FromTim Chase <python.list@tim.thechases.com>
Date2011-12-13 10:08 -0600
Message-ID<mailman.3607.1323796837.27778.python-list@python.org>
In reply to#17142
On 12/13/11 09:48, tinnews@isbd.co.uk wrote:
> I want to sort a list of 'things' (they're fairly complex objects) by
> the contents of one of the fields I can extract from the 'things'
> using a Python function.
>
> So I have a list L which is a list of objects of some sort.  I can
> output the contents of a field in the list as follows:-
>
>      for k in L:
>          print k.get_property('family-name')
>
> How can I sort the list first?  As I said it seems like a methodcaller
> is the answer but I don't see how.  I want to sort the list of objects
> not just produce a sorted list of names.

You want either sorted(..., key=...) to sort and return a copy 
(leaving the original unmodified) or .sort(key=...) to sort the 
list in-place:

   class MyObj(object):
     def __init__(self, fn): self.fn = fn
     def get_property(self, s): return "%s: %s" % (s, self.fn)
     def __str__(self): return self.fn
     __repr__ = __str__

   source = [
     MyObj("Doug"),
     MyObj("Carol"),
     MyObj("Bill"),
     MyObj("Adam"),
     ]

   print "Unsorted source before:"
   print repr(source)
   print "Using a lambda:"
   print repr(sorted(source,
     key=lambda mo: mo.get_property("family-name")))

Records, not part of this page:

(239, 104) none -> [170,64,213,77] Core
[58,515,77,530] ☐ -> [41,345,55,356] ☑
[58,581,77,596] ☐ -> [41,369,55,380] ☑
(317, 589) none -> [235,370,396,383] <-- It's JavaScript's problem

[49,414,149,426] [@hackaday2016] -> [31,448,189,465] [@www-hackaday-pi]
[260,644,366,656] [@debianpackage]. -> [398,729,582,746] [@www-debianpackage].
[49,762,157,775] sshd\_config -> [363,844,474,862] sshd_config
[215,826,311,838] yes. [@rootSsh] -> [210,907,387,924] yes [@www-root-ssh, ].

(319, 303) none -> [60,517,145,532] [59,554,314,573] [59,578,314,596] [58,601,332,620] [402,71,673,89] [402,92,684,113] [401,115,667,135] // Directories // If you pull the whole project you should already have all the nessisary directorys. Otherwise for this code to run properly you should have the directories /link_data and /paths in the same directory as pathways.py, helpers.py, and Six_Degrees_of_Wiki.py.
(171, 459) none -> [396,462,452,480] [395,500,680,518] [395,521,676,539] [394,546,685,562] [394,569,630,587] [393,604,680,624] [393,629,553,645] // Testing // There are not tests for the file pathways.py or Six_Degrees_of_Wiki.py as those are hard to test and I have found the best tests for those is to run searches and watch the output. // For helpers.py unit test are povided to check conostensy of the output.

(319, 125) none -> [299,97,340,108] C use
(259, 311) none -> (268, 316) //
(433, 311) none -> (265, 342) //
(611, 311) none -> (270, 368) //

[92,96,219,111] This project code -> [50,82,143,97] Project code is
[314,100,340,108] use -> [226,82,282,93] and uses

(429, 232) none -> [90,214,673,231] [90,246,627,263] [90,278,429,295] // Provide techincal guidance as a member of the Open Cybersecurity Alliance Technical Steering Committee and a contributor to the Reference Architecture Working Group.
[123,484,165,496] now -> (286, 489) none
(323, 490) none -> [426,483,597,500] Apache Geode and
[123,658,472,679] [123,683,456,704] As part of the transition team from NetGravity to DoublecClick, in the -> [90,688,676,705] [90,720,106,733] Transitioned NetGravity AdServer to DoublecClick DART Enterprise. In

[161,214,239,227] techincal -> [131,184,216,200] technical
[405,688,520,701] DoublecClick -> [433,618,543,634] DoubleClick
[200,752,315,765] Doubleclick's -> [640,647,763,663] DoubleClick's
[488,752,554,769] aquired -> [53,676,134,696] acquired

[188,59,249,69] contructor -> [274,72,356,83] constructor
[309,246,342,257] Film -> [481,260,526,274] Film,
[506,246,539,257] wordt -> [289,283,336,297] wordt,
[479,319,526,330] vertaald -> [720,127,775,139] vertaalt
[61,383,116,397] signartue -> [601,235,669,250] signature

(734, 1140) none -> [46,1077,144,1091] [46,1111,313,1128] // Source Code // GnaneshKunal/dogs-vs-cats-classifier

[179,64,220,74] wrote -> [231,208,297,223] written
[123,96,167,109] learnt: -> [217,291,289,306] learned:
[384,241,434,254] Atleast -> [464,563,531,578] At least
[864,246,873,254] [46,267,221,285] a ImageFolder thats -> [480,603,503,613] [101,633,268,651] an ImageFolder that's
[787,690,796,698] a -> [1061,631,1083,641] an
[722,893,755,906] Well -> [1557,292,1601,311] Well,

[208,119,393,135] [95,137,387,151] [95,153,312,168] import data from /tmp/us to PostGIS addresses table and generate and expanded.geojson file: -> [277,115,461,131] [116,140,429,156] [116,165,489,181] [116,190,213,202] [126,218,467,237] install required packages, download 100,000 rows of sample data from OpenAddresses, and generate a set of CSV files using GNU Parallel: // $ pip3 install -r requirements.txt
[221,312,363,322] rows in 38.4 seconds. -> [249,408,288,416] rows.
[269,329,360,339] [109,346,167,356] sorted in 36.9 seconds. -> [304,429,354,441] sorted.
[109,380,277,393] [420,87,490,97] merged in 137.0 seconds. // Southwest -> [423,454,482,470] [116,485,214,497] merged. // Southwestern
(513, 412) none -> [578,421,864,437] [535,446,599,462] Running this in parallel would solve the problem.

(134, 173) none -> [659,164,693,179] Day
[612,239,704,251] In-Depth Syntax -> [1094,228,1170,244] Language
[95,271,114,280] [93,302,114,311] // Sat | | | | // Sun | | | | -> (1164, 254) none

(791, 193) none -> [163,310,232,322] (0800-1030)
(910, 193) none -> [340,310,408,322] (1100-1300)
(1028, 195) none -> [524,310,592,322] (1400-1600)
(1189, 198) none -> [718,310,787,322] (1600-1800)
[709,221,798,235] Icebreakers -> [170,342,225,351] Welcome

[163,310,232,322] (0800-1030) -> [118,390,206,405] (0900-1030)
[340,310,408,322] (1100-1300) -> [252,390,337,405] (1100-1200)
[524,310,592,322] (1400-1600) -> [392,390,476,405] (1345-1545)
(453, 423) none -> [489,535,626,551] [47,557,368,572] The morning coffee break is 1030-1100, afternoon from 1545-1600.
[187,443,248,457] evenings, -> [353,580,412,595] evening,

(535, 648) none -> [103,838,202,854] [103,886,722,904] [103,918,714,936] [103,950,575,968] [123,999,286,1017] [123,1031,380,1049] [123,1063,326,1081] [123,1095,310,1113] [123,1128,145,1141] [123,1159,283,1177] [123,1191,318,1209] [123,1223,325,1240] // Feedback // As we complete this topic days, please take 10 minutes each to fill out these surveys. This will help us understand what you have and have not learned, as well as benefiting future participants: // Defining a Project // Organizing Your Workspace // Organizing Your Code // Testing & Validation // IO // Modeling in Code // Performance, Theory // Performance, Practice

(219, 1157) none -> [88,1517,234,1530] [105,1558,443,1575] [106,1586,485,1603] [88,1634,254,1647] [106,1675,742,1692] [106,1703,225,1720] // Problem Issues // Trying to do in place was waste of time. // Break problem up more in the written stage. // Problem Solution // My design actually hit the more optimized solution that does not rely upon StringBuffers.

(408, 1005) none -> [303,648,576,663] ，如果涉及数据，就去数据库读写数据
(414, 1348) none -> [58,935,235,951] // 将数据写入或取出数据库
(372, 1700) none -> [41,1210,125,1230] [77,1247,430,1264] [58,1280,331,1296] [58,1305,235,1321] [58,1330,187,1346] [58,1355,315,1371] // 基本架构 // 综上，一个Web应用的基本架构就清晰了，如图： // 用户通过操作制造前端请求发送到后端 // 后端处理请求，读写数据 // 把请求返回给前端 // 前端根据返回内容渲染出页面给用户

   print "Using methodcaller:"
   from operator import methodcaller
   print repr(sorted(source,
     key=methodcaller("get_property", "family-name")))

   print "Source still unsorted after:"
   print repr(source)
   source.sort(key=lambda mo: mo.get_property("family-name"))
   print "Source now sorted:"
   print repr(source)

yields the following:

   Unsorted source before:
   [Doug, Carol, Bill, Adam]
   Using a lambda:
   [Adam, Bill, Carol, Doug]
   Using methodcaller:
   [Adam, Bill, Carol, Doug]
   Source still unsorted after:
   [Doug, Carol, Bill, Adam]
   Source now sorted:
   [Adam, Bill, Carol, Doug]

I'm partial to the lambda version over the methodcaller version 
unless there's a reason to dynamically get the method-name as a 
string.  But that's just a personal preference.